Newest fire station just weeks away

By Collin Gallant on August 15, 2018.

The City of Medicine Hat's new fire station, located at the north end of the Maple Avenue Bridge, could be in operation following the Labour Day weekend, officials tell the News.--COLLIN GALLANT


cgallant@medicinehatnews.com
@CollinGallant

A plan launched six years ago to expand fire coverage in Medicine Hat without adding expenses could be complete after the September long weekend, officials tell the News.

That is the tentative date for crews and equipment from the current Fire Station No. 1 on Maple Avenue to trek north to the new location on the north side of the Maple Avenue Bridge.

That building is one of two new fire halls built further out from the city centre in order to boost response times to the outskirts without adding new crews and equipment to man an entirely new station.

Fire chief Brian Stauth said the two long timetables for the major construction projects, including a move of crews and administrators to a new station on Trans-Canada Way, has moved along steadily.

The site north of the South Saskatchewan River was certified as substantially complete early this month, and with only minor work winding up, utility, computer and operational systems are being installed this week.

The move could take place in a day early next month, said Stauth.

“It will be very seamless as far as the public is concerned,” said Stauth.

“There will be some red trucks parked in a different building. The biggest change is with our response times.”

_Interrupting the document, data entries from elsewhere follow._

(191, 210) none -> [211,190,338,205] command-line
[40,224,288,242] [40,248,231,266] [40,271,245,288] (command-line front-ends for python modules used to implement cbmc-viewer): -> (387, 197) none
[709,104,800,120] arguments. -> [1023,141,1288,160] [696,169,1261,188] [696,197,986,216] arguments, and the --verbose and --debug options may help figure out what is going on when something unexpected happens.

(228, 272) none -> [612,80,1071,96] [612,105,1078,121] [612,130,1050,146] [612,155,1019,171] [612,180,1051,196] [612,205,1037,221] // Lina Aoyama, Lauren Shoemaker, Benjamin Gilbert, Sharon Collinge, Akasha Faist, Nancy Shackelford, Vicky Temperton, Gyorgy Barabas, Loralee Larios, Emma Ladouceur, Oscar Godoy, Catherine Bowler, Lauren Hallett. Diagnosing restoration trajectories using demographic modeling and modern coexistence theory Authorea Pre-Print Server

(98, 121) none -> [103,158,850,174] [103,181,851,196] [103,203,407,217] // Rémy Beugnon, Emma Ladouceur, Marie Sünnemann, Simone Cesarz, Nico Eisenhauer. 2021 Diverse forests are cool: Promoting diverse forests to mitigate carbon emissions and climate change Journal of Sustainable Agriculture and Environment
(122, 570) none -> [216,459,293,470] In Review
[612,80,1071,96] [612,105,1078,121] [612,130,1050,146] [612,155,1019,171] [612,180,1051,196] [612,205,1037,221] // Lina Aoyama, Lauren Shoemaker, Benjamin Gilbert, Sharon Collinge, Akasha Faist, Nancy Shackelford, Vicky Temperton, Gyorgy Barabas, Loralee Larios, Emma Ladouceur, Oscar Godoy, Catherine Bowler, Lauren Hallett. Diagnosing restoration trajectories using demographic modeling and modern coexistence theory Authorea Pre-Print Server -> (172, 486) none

The plan is in response to a 2012 fire master plan that said new homes in the rapidly growing south end were outside standard response times. It recommended an additional station (the city’s fourth) be added near South Boundary Road. At the same time, council members wondered about the growing north end, and lobbied for better coverage there, but at the cost of roughly $8 million in annual operating costs.

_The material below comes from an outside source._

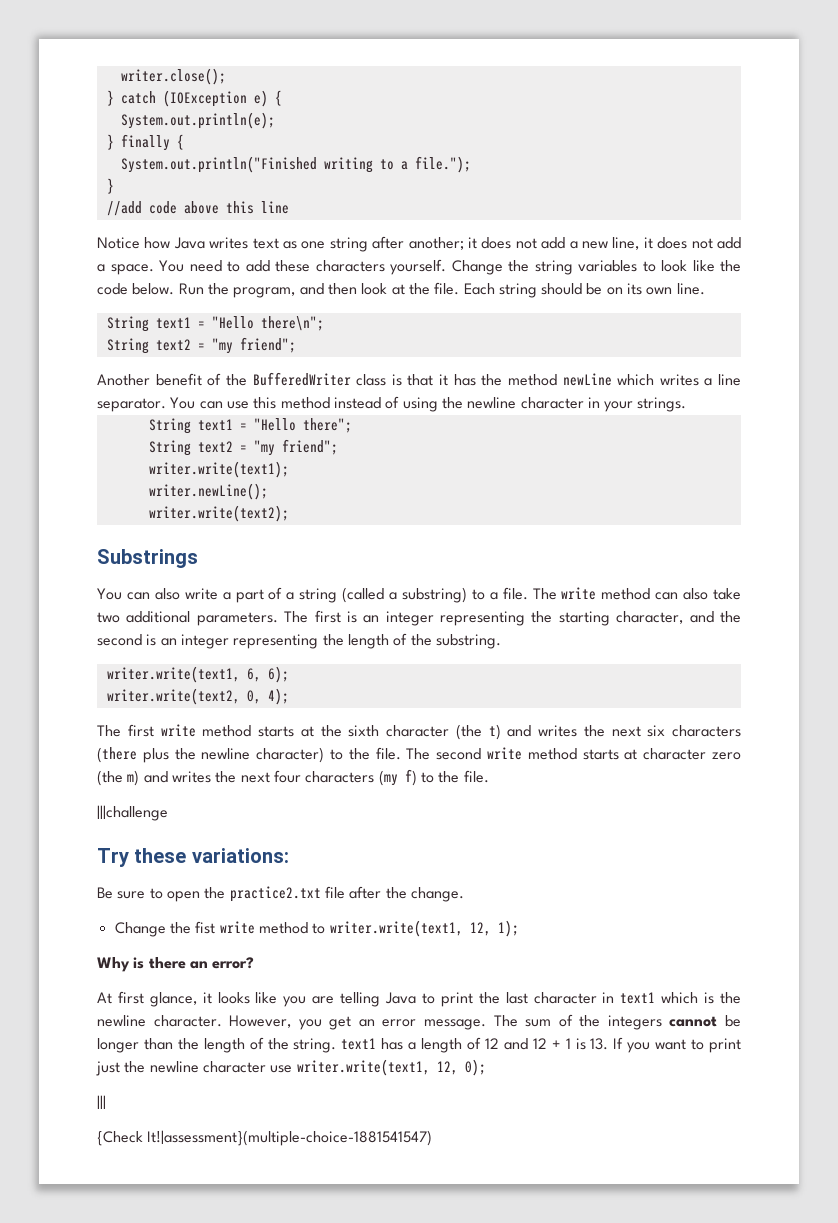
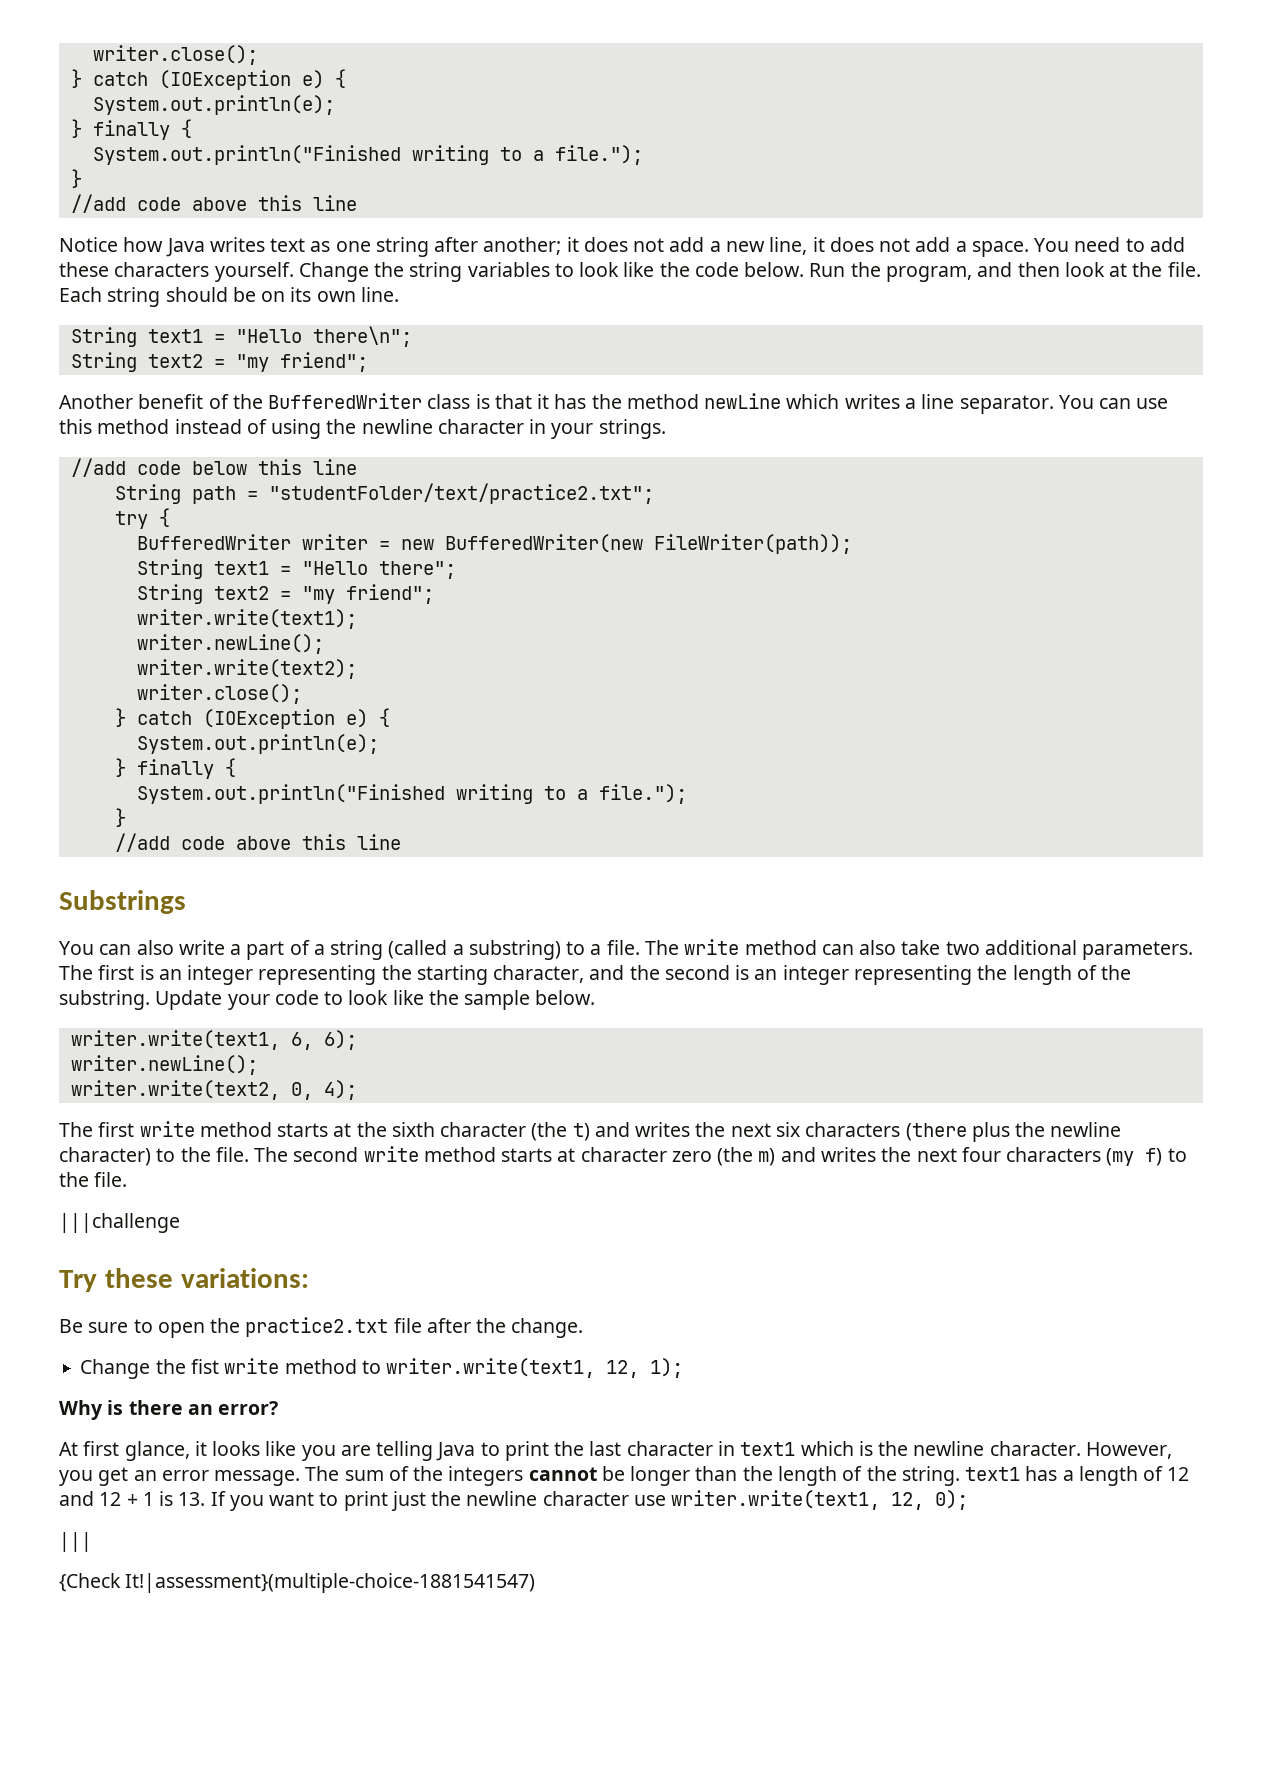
(687, 404) none -> [70,458,357,477] [114,483,654,504] [114,508,170,529] [136,534,852,554] // //add code below this line // String path = "studentFolder/text/practice2.txt"; // try { // BufferedWriter writer = new BufferedWriter(new FileWriter(path));
(289, 513) none -> [136,684,302,704] [114,708,390,729] [136,734,379,754] [114,758,236,779] [136,784,687,804] [114,808,126,827] [114,833,401,852] // writer.close(); // } catch (IOException e) { // System.out.println(e); // } finally { // System.out.println("Finished writing to a file."); // } // //add code above this line
(501, 641) none -> [155,990,596,1010] Update your code to look like the sample below.
(289, 674) none -> [70,1055,258,1075] // writer.newLine();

The resolution — to move operations to two new stations and close two others — brings 95 per cent of the houses in Medicine Hat within areas that engines can reach within six minutes 20 seconds. Reaching the remaining five per cent takes seconds longer, said Stauth.

“We are certainly seeing the improvements (in response times that we were expecting when we moved to Trans-Canada Way,” said Stauth. “And we fully expect to see the same sort of benefits with this one.”

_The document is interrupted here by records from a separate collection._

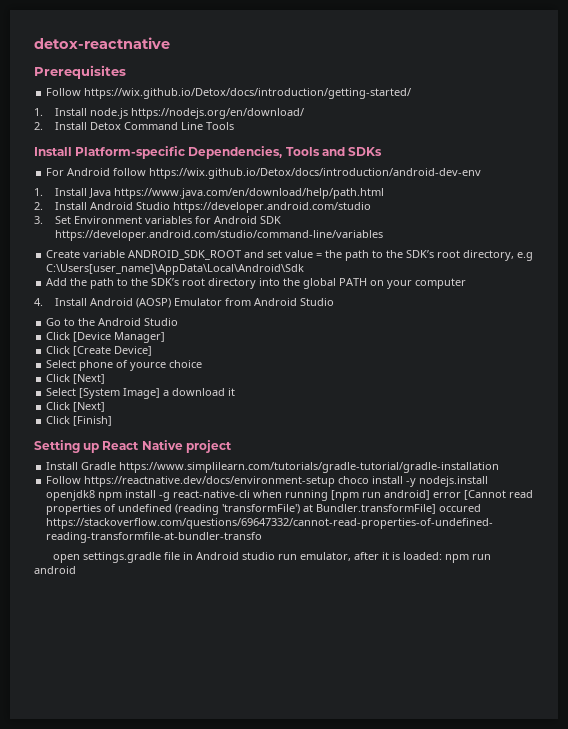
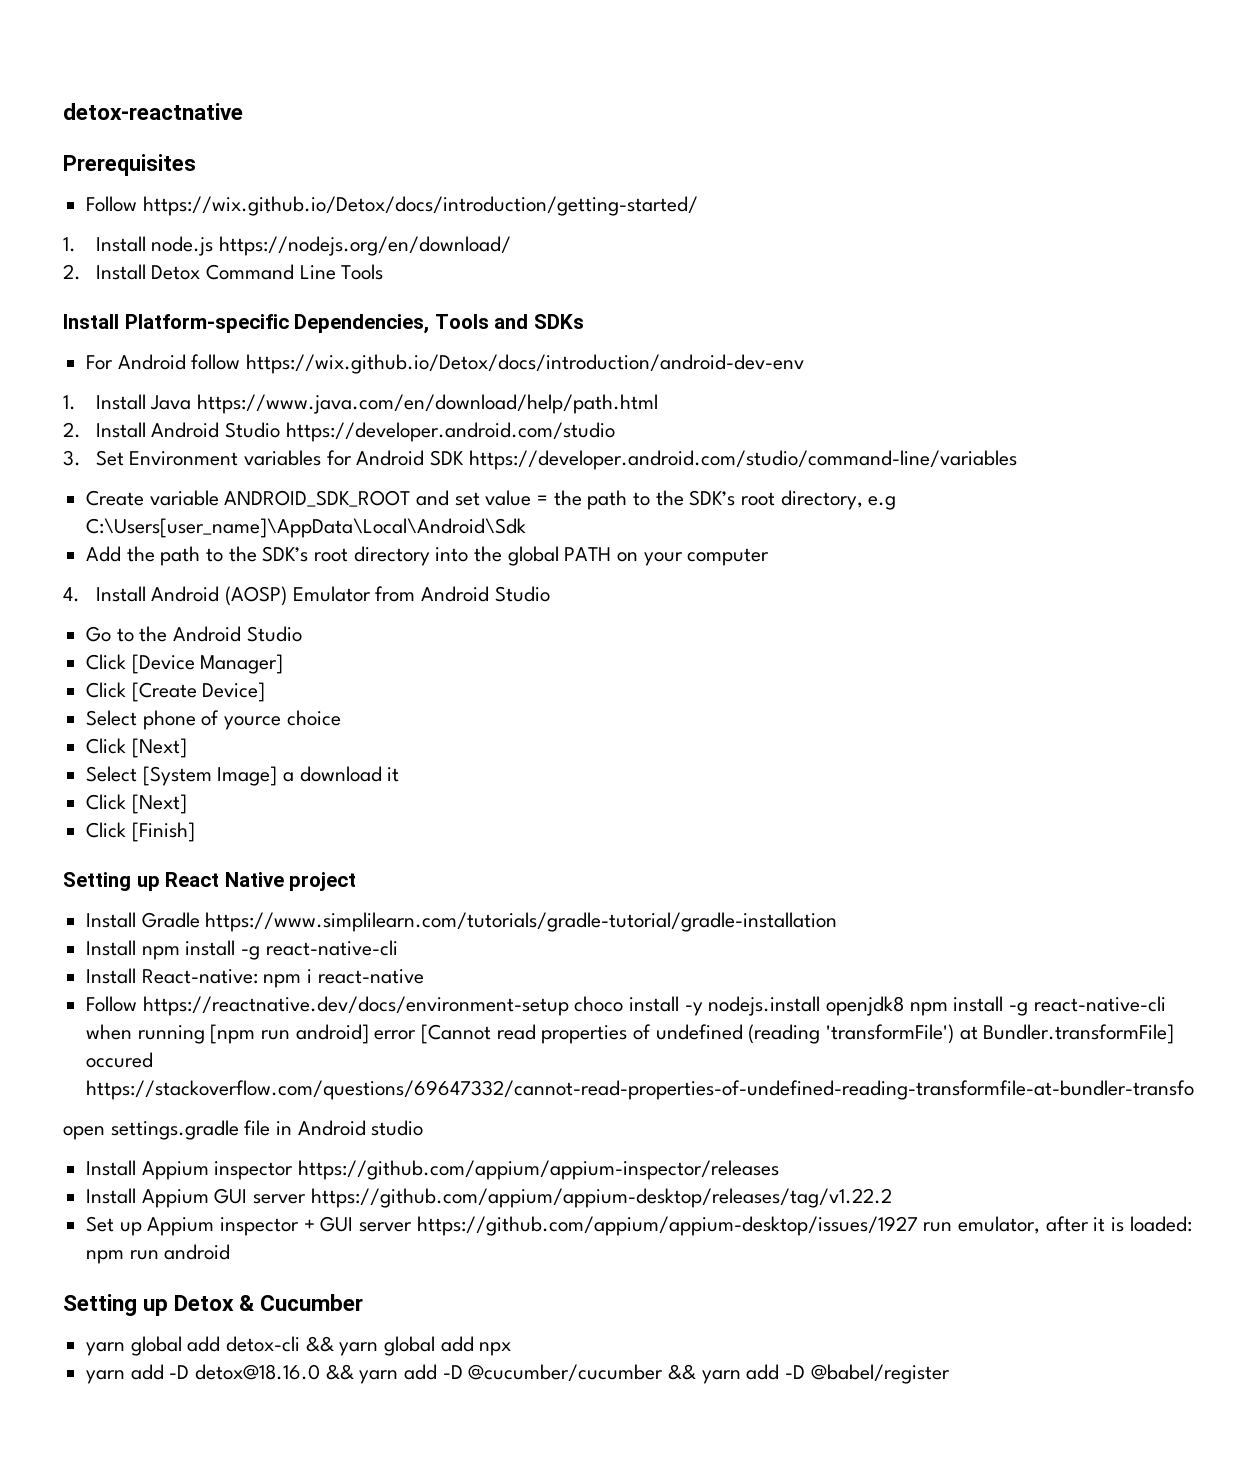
(500, 467) none -> [86,940,398,960] [86,968,424,988] // Install npm install -g react-native-cli // Install React-native: npm i react-native
(276, 556) none -> [86,1160,780,1180] [86,1188,892,1208] [86,1216,918,1236] // Install Appium inspector https://github.com/appium/appium-inspector/releases // Install Appium GUI server https://github.com/appium/appium-desktop/releases/tag/v1.22.2 // Set up Appium inspector + GUI server https://github.com/appium/appium-desktop/issues/1927
(76, 570) none -> [63,1294,364,1316] [86,1336,512,1356] [86,1364,950,1384] // Setting up Detox & Cucumber // yarn global add detox-cli && yarn global add npx // yarn add -D detox@18.16.0 && yarn add -D @cucumber/cucumber && yarn add -D @babel/register

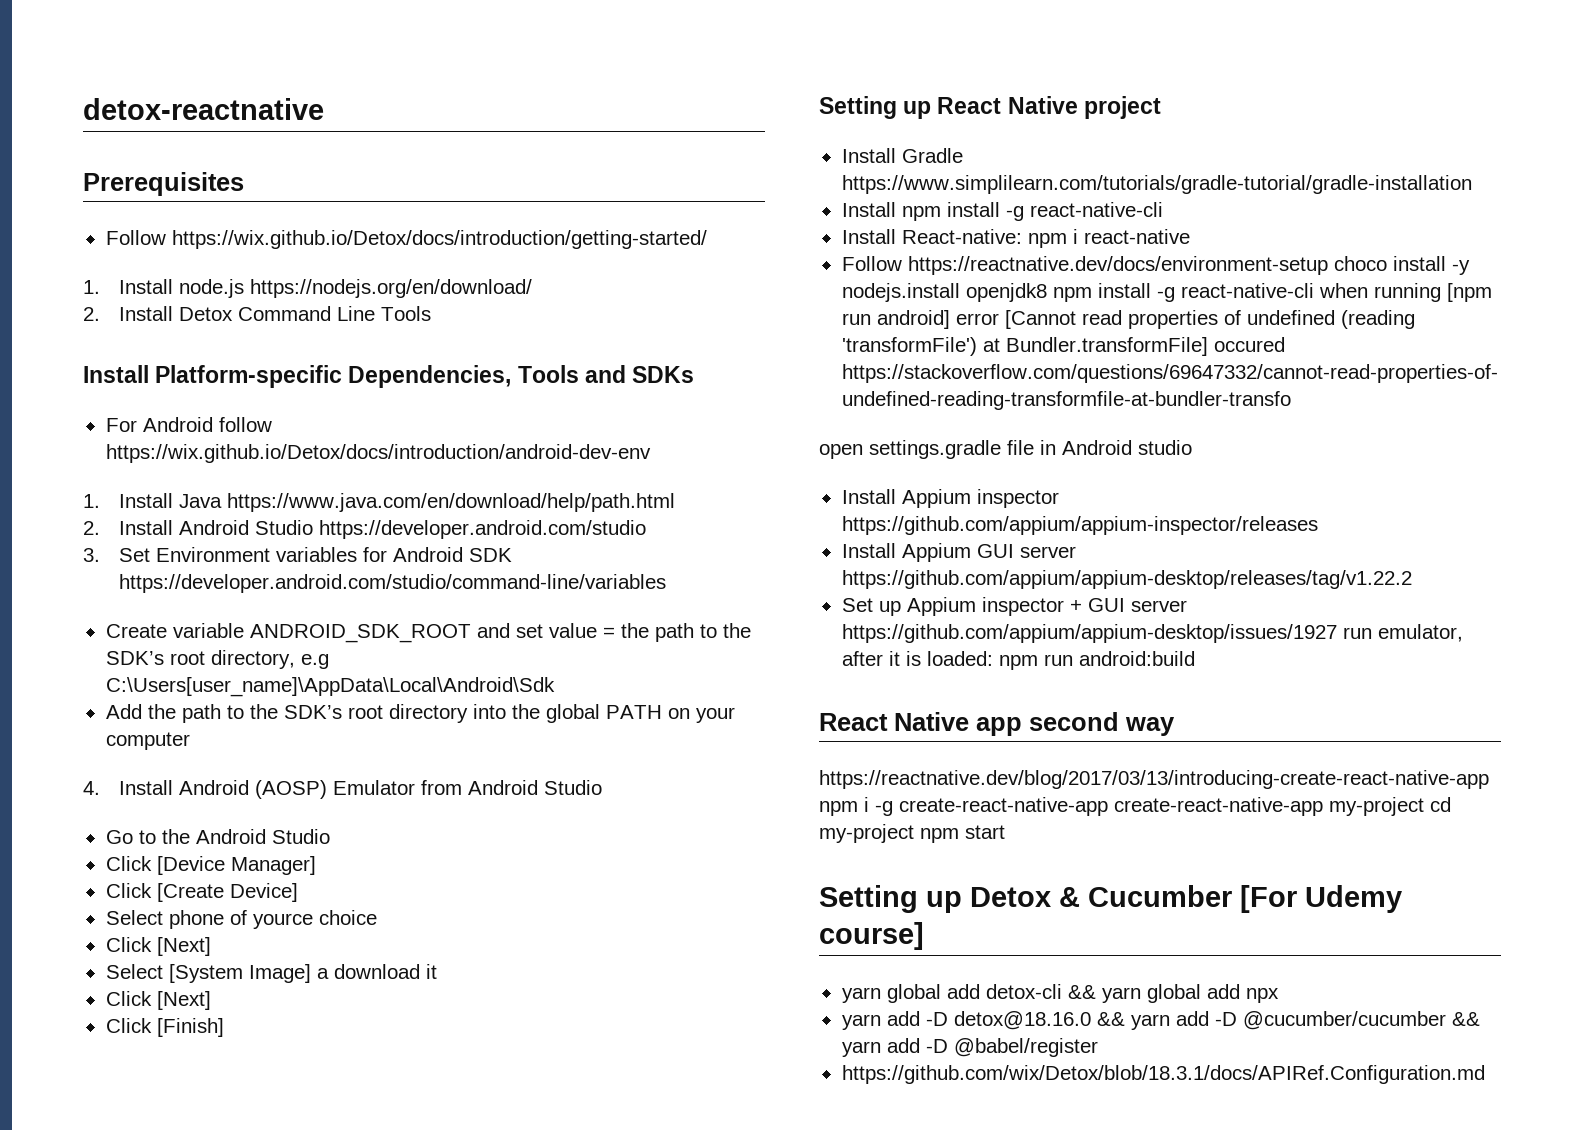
[164,1244,231,1260] android -> [1078,651,1195,666] [819,712,1175,736] [819,770,1489,789] [819,797,1451,816] [819,824,1005,843] android:build // React Native app second way // https://reactnative.dev/blog/2017/03/13/introducing-create-react-native-app npm i -g create-react-native-app create-react-native-app my-project cd my-project npm start
(364, 1302) none -> [1240,885,1402,913] [819,922,924,950] [For Udemy course]
(950, 1374) none -> [841,1065,1485,1084] // https://github.com/wix/Detox/blob/18.3.1/docs/APIRef.Configuration.md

The move north of the river will improve response times in Ranchlands, Terrace, Parkview and Riverside, he said, and maintain times in other central communities such as the River Flats, South Hill and downtown.

Construction on the $8.25-million station in Riverside began in May 2017, managed by Scott Builders.

The official address is 401 Parkview Drive, near the intersection of Altawana Drive, Parkview and Maple Avenue. Crews located there in 2013 when flood waters forced the closure of the city’s three traffic bridges.

A fully equipped, fully staffed station costs roughly $4 million annually to operate. Administrators say that even with the $16-million capital budget among the two new stations, the difference in annual costs would be made over five years.

The budgets were mostly paid for with annual provincial infrastructure grants.